Of all the pieces that we played in my high school wind ensemble, I had a few favorites that stood above the rest. One of them was the Victory at Sea Suite. Victory at Sea is a documentary series, which was broadcast by NBC in 1952 - 1953, about WWII and the war in the Pacific. Richard Rogers had been writing for Broadway and films for almost thirty years when he and Robert Russell Bennett wrote the background music which was later condensed into the Suite.*
I've always been a Rogers and Hammerstein fan - starting with seeing The Sound of Music when I was five years old. My mother and I took the train from my grandparent's house in the suburbs into downtown Cleveland where we met my aunt at the central station and went to see the movie. It all seemed very glamorous. It's one of my earliest memories (which also means that I may have this memory totally wrong).
Many of the pieces, such as the 1812 Overture, that we played in wind ensemble were familiar to me.

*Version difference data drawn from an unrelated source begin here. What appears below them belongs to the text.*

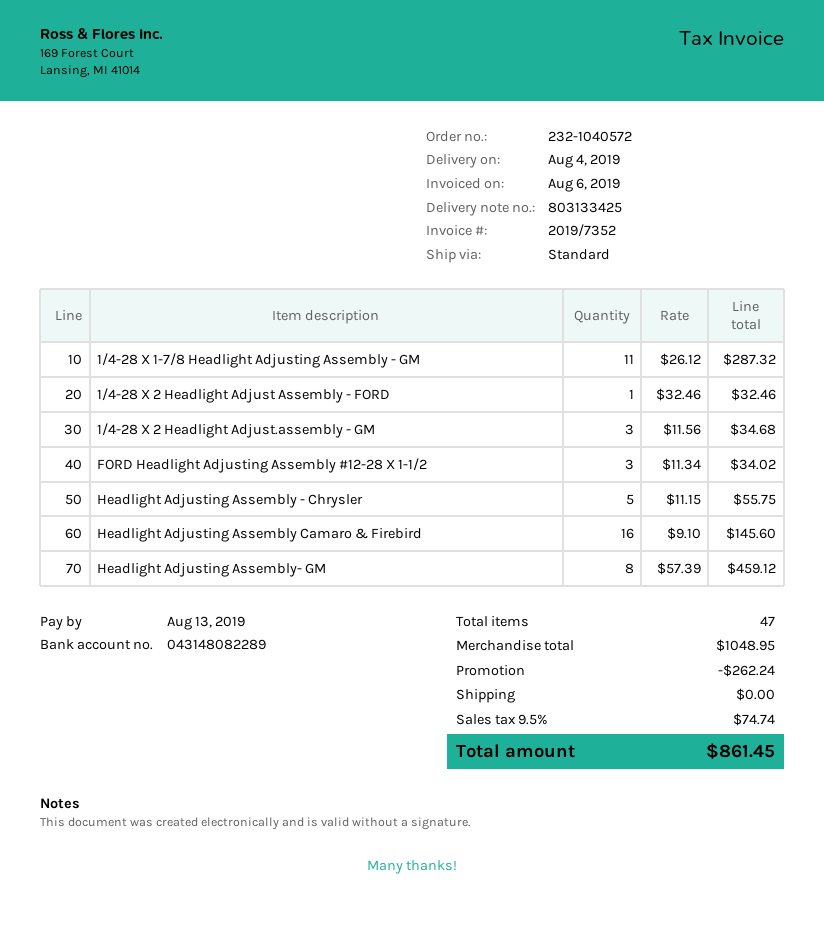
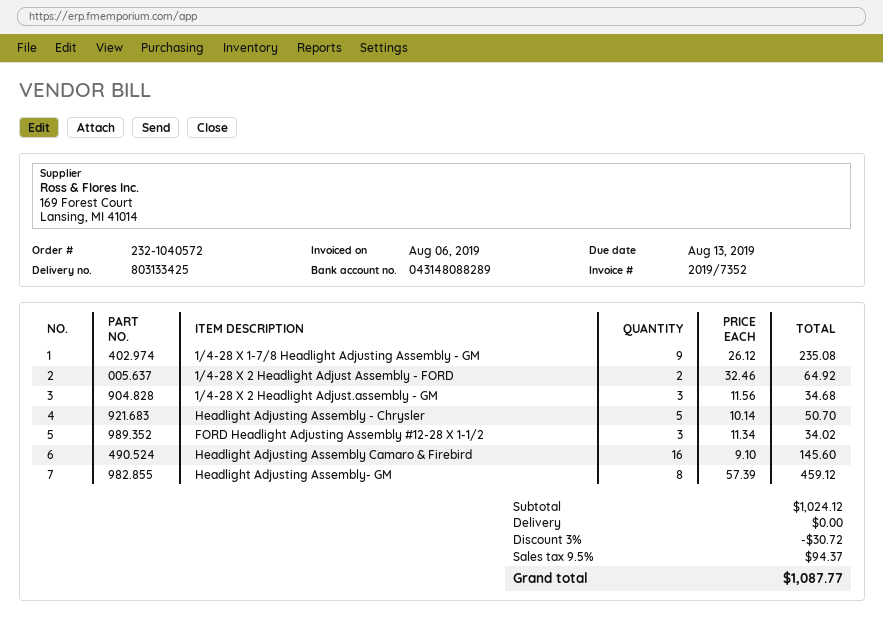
bank account: 043148082289 -> 043148088289
1/4-28 X 1-7/8 Headlight Adjusting Assembly - GM: 11 x 26.12 = 287.32 -> 9 x 26.12 = 235.08
1/4-28 X 2 Headlight Adjust Assembly - FORD: 1 x 32.46 = 32.46 -> 2 x 32.46 = 64.92
Headlight Adjusting Assembly - Chrysler: 5 x 11.15 = 55.75 -> 5 x 10.14 = 50.70
subtotal: 1048.95 -> 1024.12
discount: 262.24 -> 30.72
tax: 9.5% = 74.74 -> 9.5% = 94.37
total: 861.45 -> 1087.77

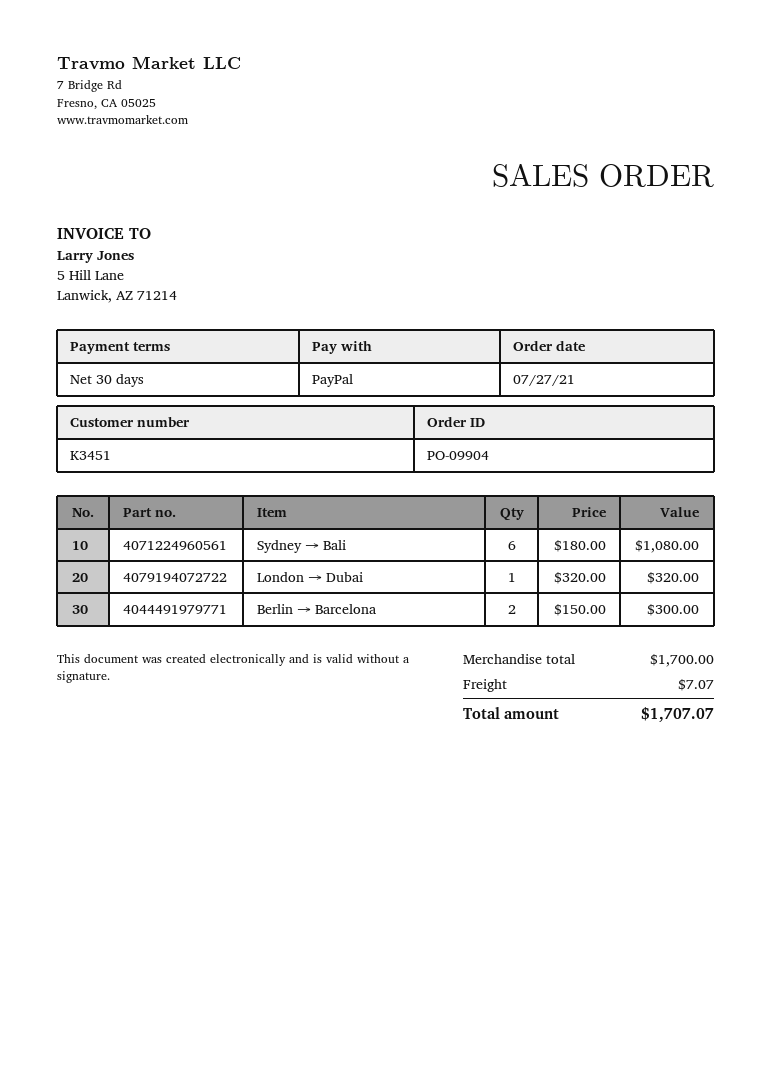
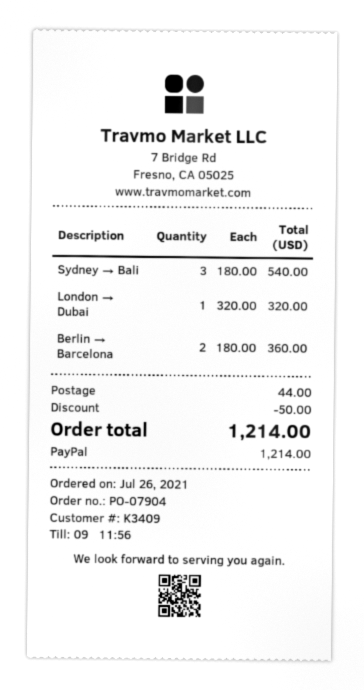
order number: PO-09904 -> PO-07904
order date: 2021-07-27 -> 2021-07-26
customer number: K3451 -> K3409
Sydney → Bali: 6 x 180.00 = 1080.00 -> 3 x 180.00 = 540.00
Berlin → Barcelona: 2 x 150.00 = 300.00 -> 2 x 180.00 = 360.00
discount: none -> 50.00
shipping: 7.07 -> 44.00
total: 1707.07 -> 1214.00

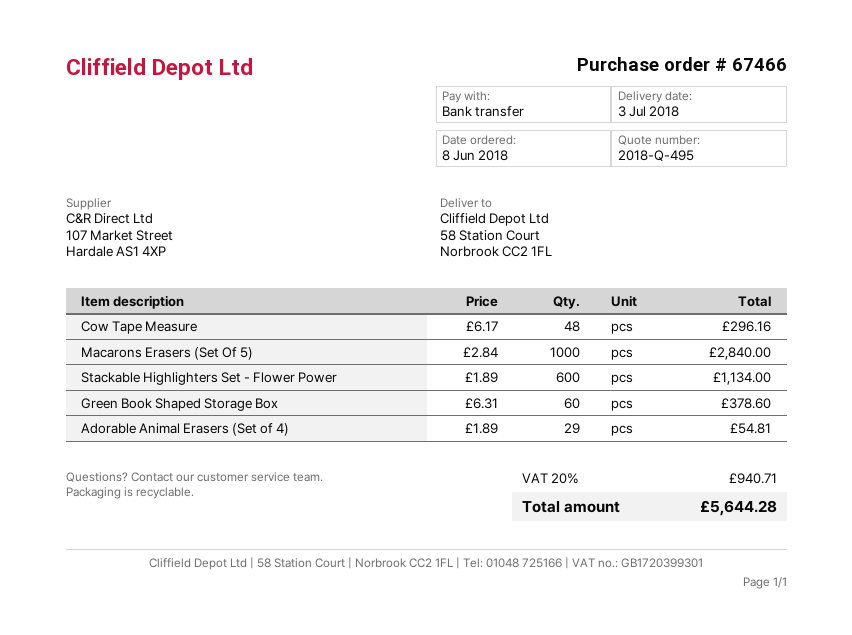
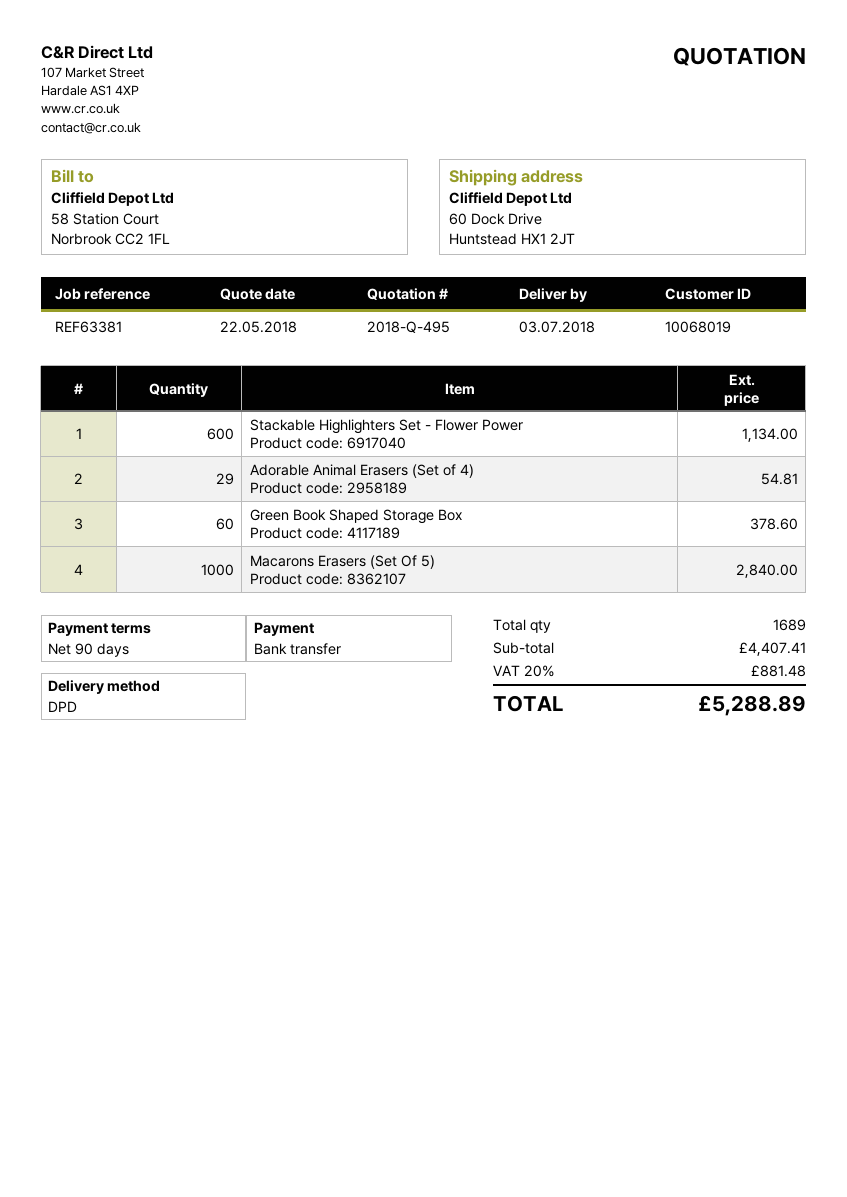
ship to: 58 Station Court, Norbrook CC2 1FL -> 60 Dock Drive, Huntstead HX1 2JT
Cow Tape Measure: 48 for 296.16 -> none
tax: 20% = 940.71 -> 20% = 881.48
total: 5644.28 -> 5288.89

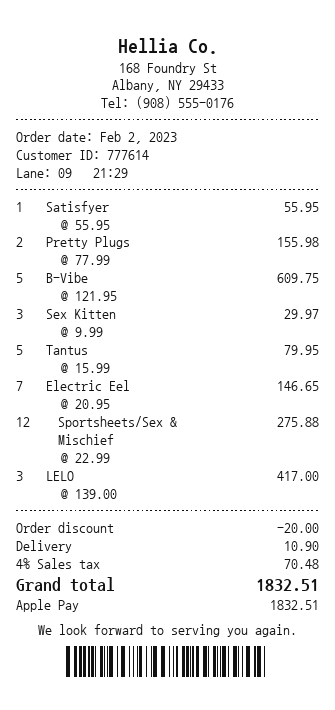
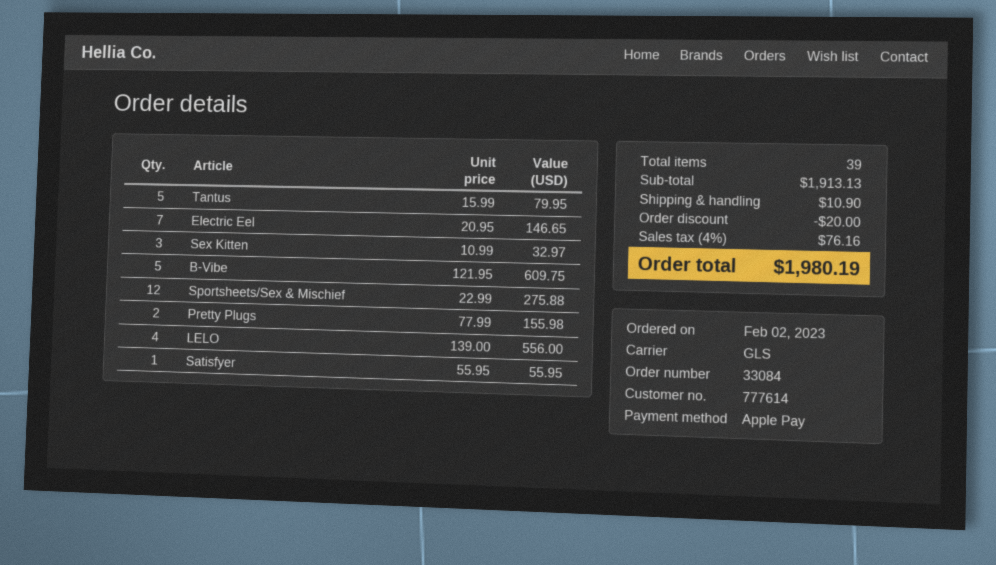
Sex Kitten: 3 x 9.99 = 29.97 -> 3 x 10.99 = 32.97
LELO: 3 x 139.00 = 417.00 -> 4 x 139.00 = 556.00
tax: 4% = 70.48 -> 4% = 76.16
total: 1832.51 -> 1980.19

However, Victory at Sea was a new discovery, and I went out and got the album. My favorite movement was Beneath the Southern Cross. Here's the documentary version (the melody starts at 35 seconds):
and the suite version.
A few weeks ago, I was going through a new Broadway book looking for pieces to learn in my voice lessons. I had chosen a few, and then I ran across a song, No Other Love, from an unfamiliar Rogers and Hammerstein musical, Me and Juliet. There's no shame to me that I didn't know the musical because it was one of their least successful musicals, and it isn't often performed.
I started playing the introduction to No Other Love and was amazed to find that it was Beneath the Southern Cross - with words. Unfortunately, it's not often recorded, and most of the recordings on Amazon are sung by Perry Como or Bing Crosby, who are good singers, but not my style (here's the original Broadway version, which is a bit too florid for me). Fortunately, I found a version by Ella Fitzgerald from Ella Sings Broadway.
My main problem with this song, besides the ending high F, which I'm fine at mid-lesson but which disappears when my voice gets tired, is that I practice it too long and I get very hoarse. I don't want to stop singing it.
* Although Robert Russell Bennett is usually only credited with arranging Victory at Sea, he actually contributed much of the music. The Library of Congress: Performing Arts Encyclopedia says:
and the Wikipedia adds:
Richard Rodgers contributed twelve basic themes for the series, with three earmarked for the first episode, but those who worked on the series attribute its eleven-and-a-half hours worth of music principally to Bennett. Rodgers himself wrote, “I give him [the credit] without undue modesty, for making my music sound better than it was.”